Удивительные это люди! Они научились хорошо разбираться в человеческой психологии и видят чужие недостатки, но совершенно не могут оценить себя. Они знают, что обидчивы, но упорно доказывают себе и другим, что уже почти справились с этим недостатком.
От гордыни избавиться непросто. Даже если вы научились не обижаться, изображая равнодушие, посмотрите и хорошенько поищите, во что могла преобразиться ваша самовлюблённость, ибо гордыня хитра и коварна, лицемерна и лжива, и просто так завоеванные позиции не оставит.
Когда вы чувствуете, что вас обижают, знайте, что удар получает не ваше «я», а гордыня, которой вы полны, и это она тут же дёргает все ваши тела и громко вопит, что им пытаются нанести удар. Заметьте, она не говорит о себе, она привлекает всех, утверждая, что они пострадают.
Гордыня выступает в роли правозащитника: она вроде бы тут ни при чём, а всё дело в вашем духовном развитии - только расти начали, тут сразу и удары посыпались.
Да, такова гордыня, и заметить её уловки весьма сложно. Единственный способ бороться с ней это оправдывать всех людей, вас обижающих, ущемляющих, непризнающих и отрицающих. Нужно сразу говорить, что человек прав, что бы он ни делал, а ты виноват, поэтому ты обязан просить у него прощения. И действительно просить, не лицемерно, а искренне. Очень помогает.
Именно к такому выводу и пришёл Николай, когда столкнулся с проявлениями гордыни. Он никогда не обижался, не умел, но недостаток этот и его не обошёл стороной, ибо свойственен всем людям без исключения.
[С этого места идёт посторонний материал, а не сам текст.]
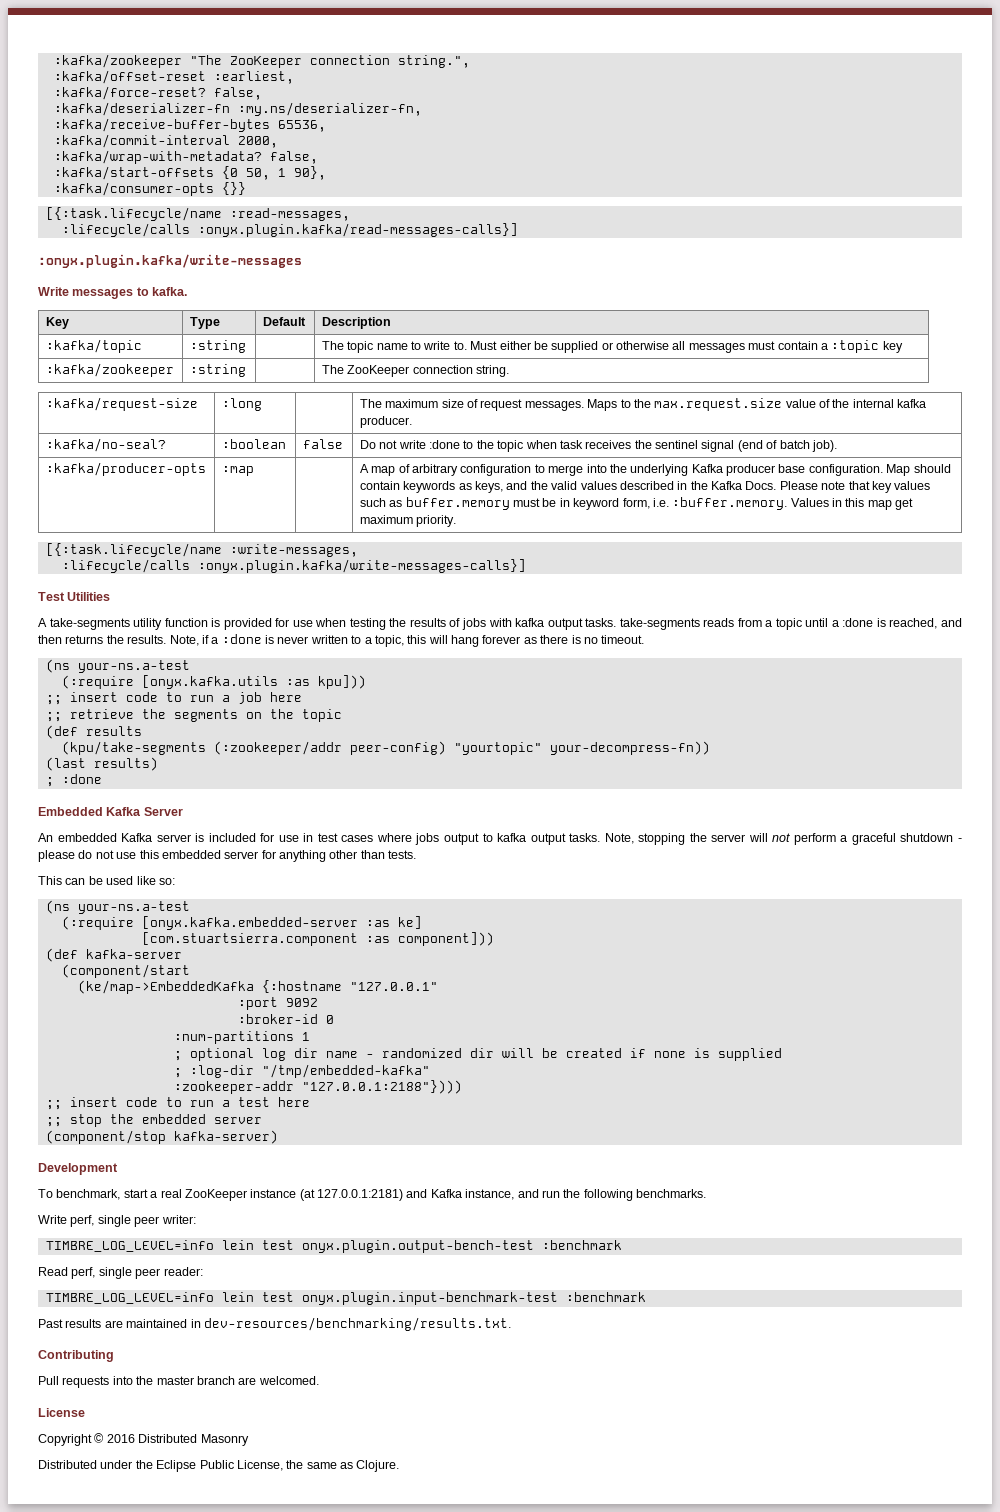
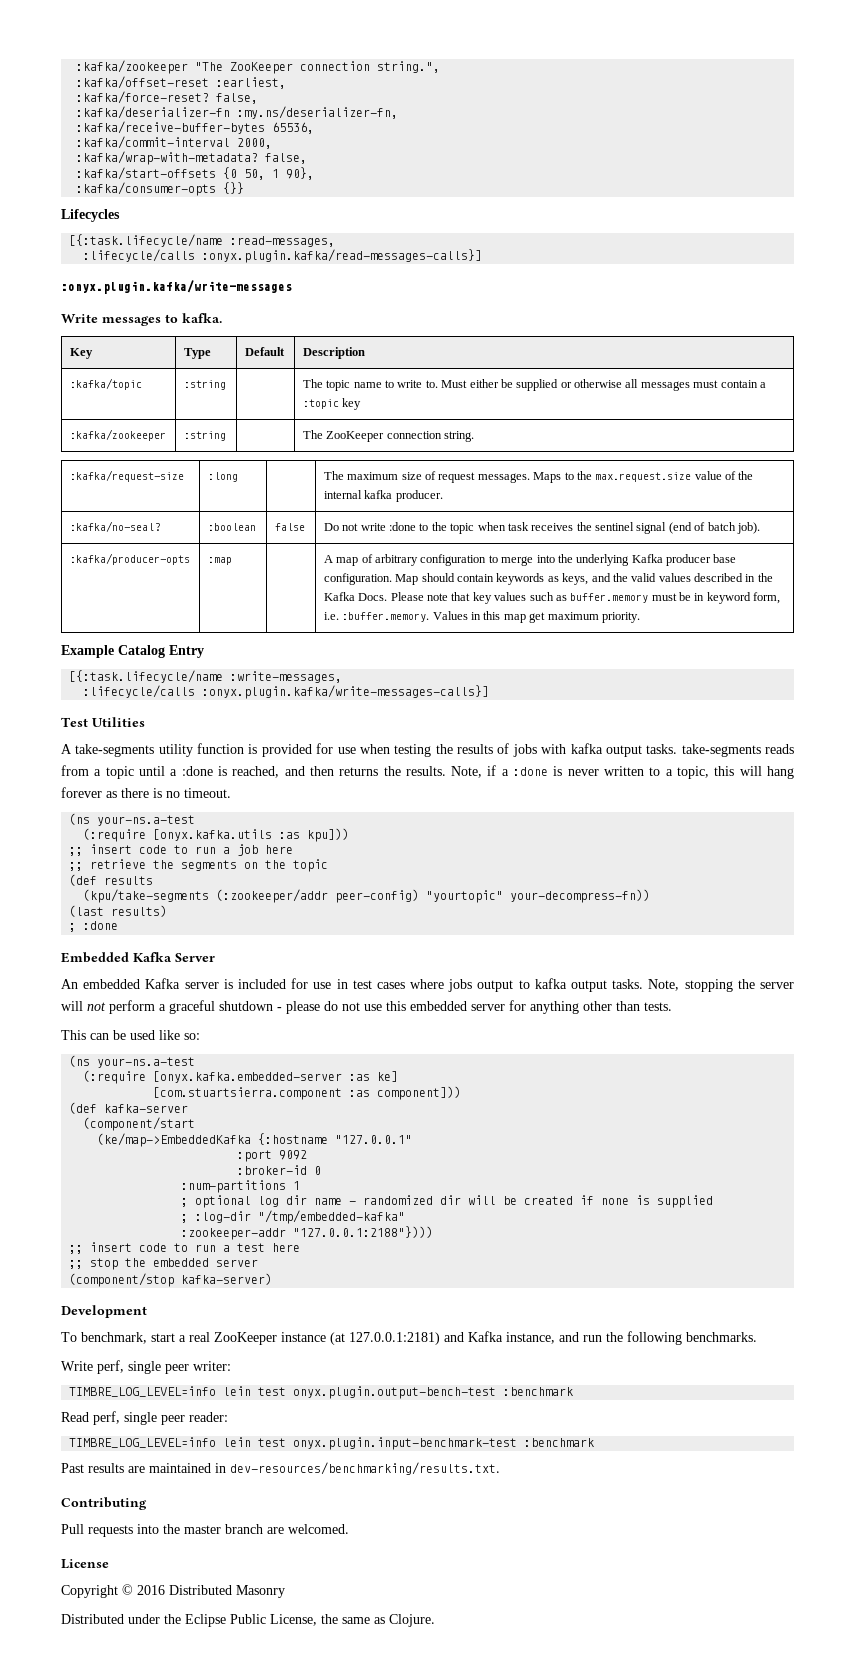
+ Lifecycles
+ Example Catalog Entry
Николай был властолюбив. Нет, он не мечтал о том, чтобы добиться какого-то высокого общественного положения, но он любил, чтобы ему подчинялись и делали так, как он сказал. Самостоятельность журналистов он воспринимал как бунт, как подрыв устоев газеты, как желание навредить. Это требовалось искоренить, и чем быстрее, тем лучше.
Если раньше Николай Сергеевич бурно реагировал на предложения, замечания, вопросы, то теперь он решил помолчать и понаблюдать, что происходит и к чему это приведёт.
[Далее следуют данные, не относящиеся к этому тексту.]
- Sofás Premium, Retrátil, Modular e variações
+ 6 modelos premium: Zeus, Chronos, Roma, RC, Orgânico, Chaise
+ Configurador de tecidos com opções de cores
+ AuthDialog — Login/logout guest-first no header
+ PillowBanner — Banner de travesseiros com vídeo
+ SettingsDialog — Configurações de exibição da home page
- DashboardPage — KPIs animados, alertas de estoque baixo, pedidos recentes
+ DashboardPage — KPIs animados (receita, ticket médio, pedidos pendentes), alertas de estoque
Одну неделю он молчал, никак не реагируя и не выражая свои взгляды на проблемы, чем привёл в недоумение коллег. Это стоило ему громадных усилий, но на работе он держался, зато дома давал выход своему гневу. Он даже сам с собой вслух стал разговаривать, но именно это ему неожиданно и помогло.
Эту статью нужно поместить на второй полосе, а после неё дать рекламу. Ещё название надо поменять.
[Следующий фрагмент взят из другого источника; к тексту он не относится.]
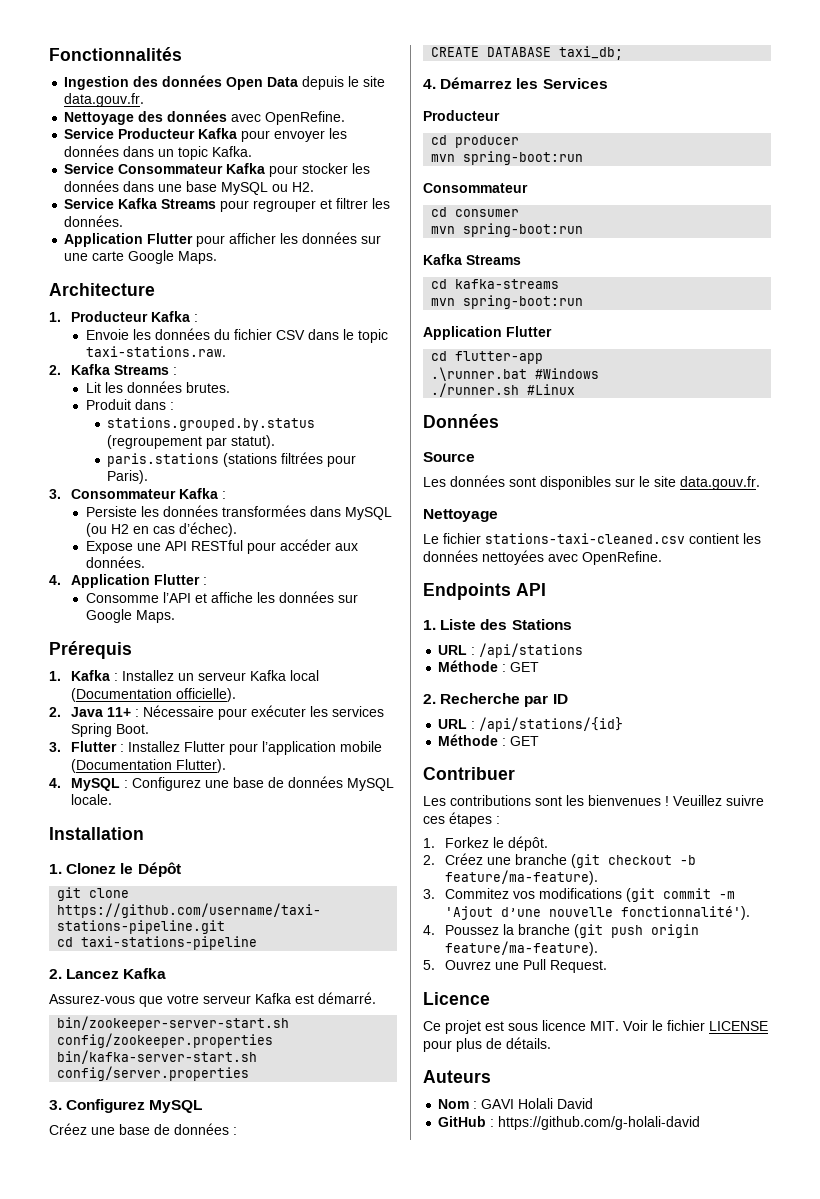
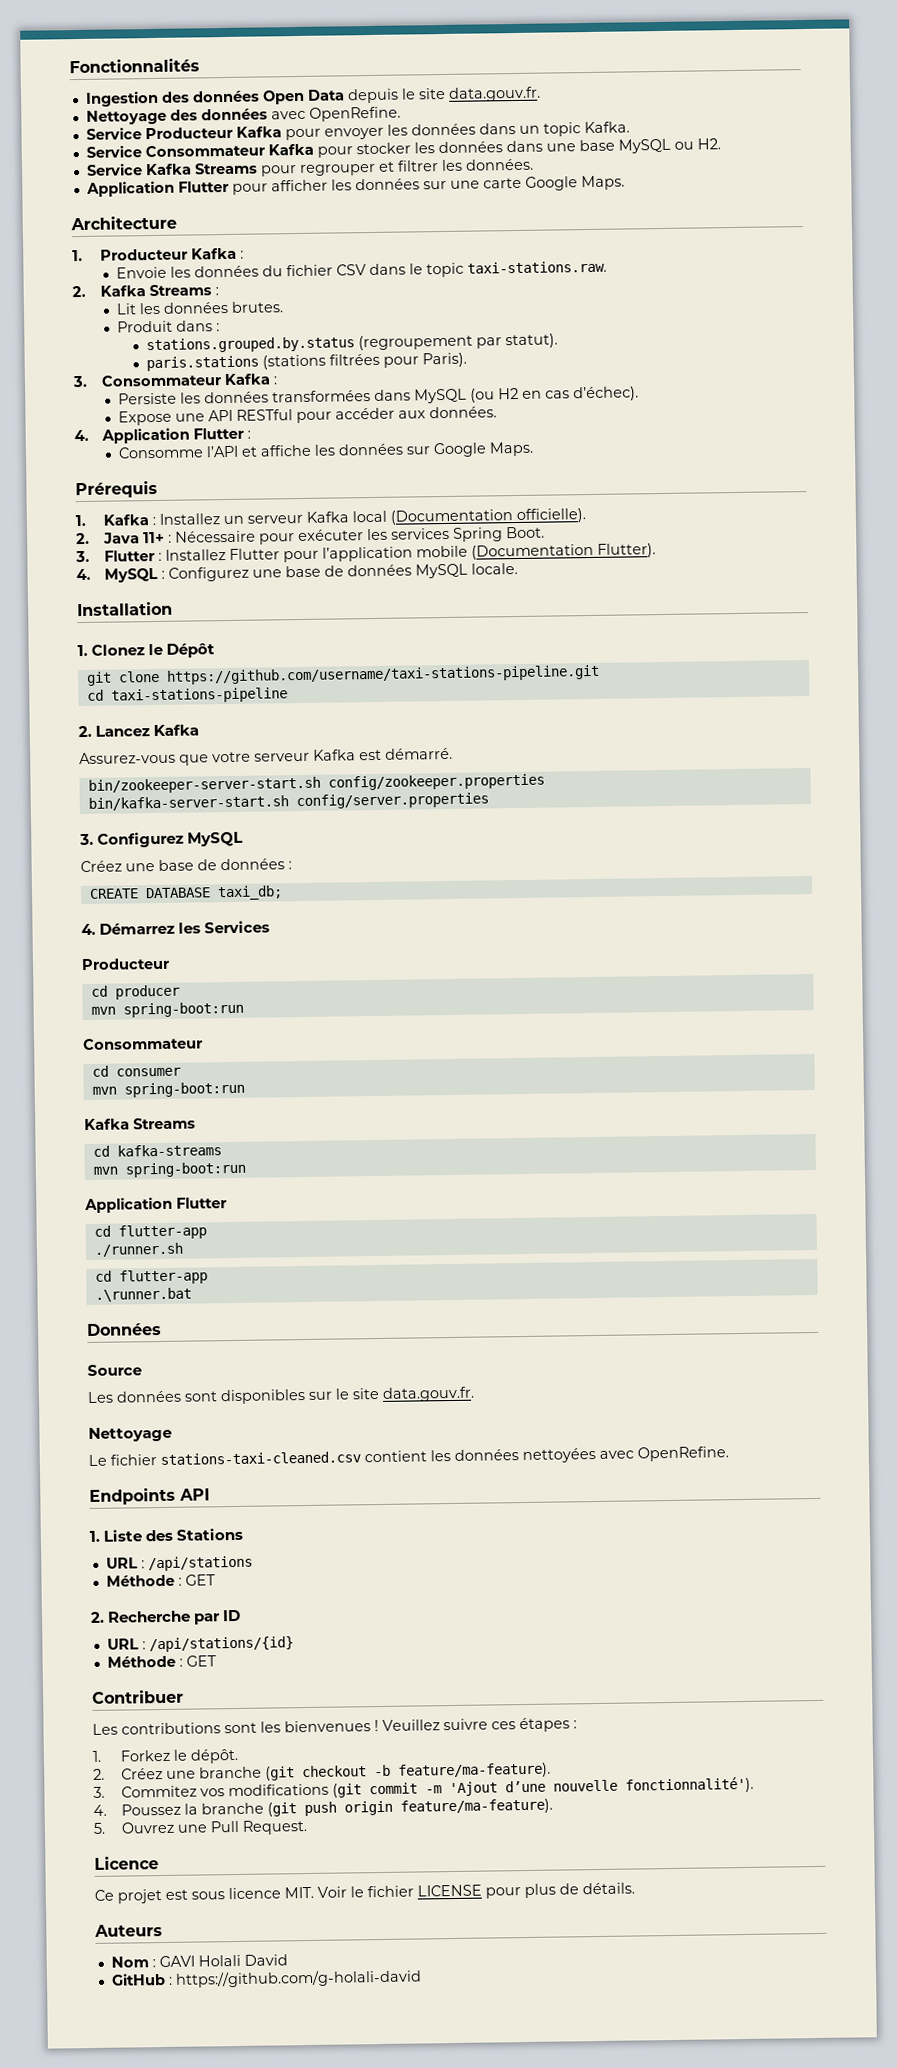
- .\runner.bat #Windows
- ./runner.sh #Linux
+ ./runner.sh
+ cd flutter-app
+ .\runner.bat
Это почему же? вкрадчиво спросил Николай Сергеевич, изображающий молчаливую покорность судьбе.
Да статья эта хотя и неплохая, но неброская, а название привлечёт к ней внимание.
Я подумаю, кротко согласился главный. Раньше этот диалог имел бы следующий вид:
на замечание сотрудника Николай Сергеевич разразился бы бурной тирадой типа «Вы куда суётесь, чёрт возьми? На третью полосу, я сказал, и точка. Делом занимайтесь, вам ещё материал по фантомам готовить к следующему номеру. Вы свободны».
Дома, прокричав вслух эту тираду, Николай Сергеевич решил на время стать журналистом и посмотреть на себя его глазами. Журналист, выслушав такой ответ, разозлился и подумал: «Псих. Чего орёт?»
Я ему лучший вариант предлагаю, а он дальше своего носа не видит. Не буду больше ничего делать и материал запорю. Посмотрим, что он тогда скажет».
Николай Сергеевич очень удивился. «А ведь и правда: человек этот видит по-своему. Он пришёл с предложением, значит, что-то у него внутри, сложилось. Почему нужно делать именно так, как я ему сказал?» Он стал замечать правоту других и позволять им готовить материалы по своему усмотрению, но это не значило, что он перестал реагировать на их самостоятельность.
«Нет, тут какая-то закавыка сидит. Что-то меня отпускает, а что-то крепко держит. Что это?» думал он. Вновь прокручивая рабочие сцены дома, Николай вдруг одной женщине сказал: «Да вы не злитесь на меня. Я ведь вам плохого не желаю. Вы меня простите». «А что, если мне самому так поступать?» подумал он. Зашёл к нему сотрудник с претензиями, а Николай Сергеевич в ответ: «Простите, вы правы. Это я виноват». И искренне у него получилось, как-то вырвалось без особых усилий.
Николай вдруг такое облегчение почувствовал, как будто гора с плеч свалилась. Жену представил, дочку, родителей у всех прощения просил и слезами буквально обливался. Потом перешёл на всю свою редакцию, стал всех по именам перебирать и каяться перед ними во всех своих прегрешениях. Чего тут только не вспомнил! Такие мелочи, такие незначительные разговоры! Где же они все прятались?!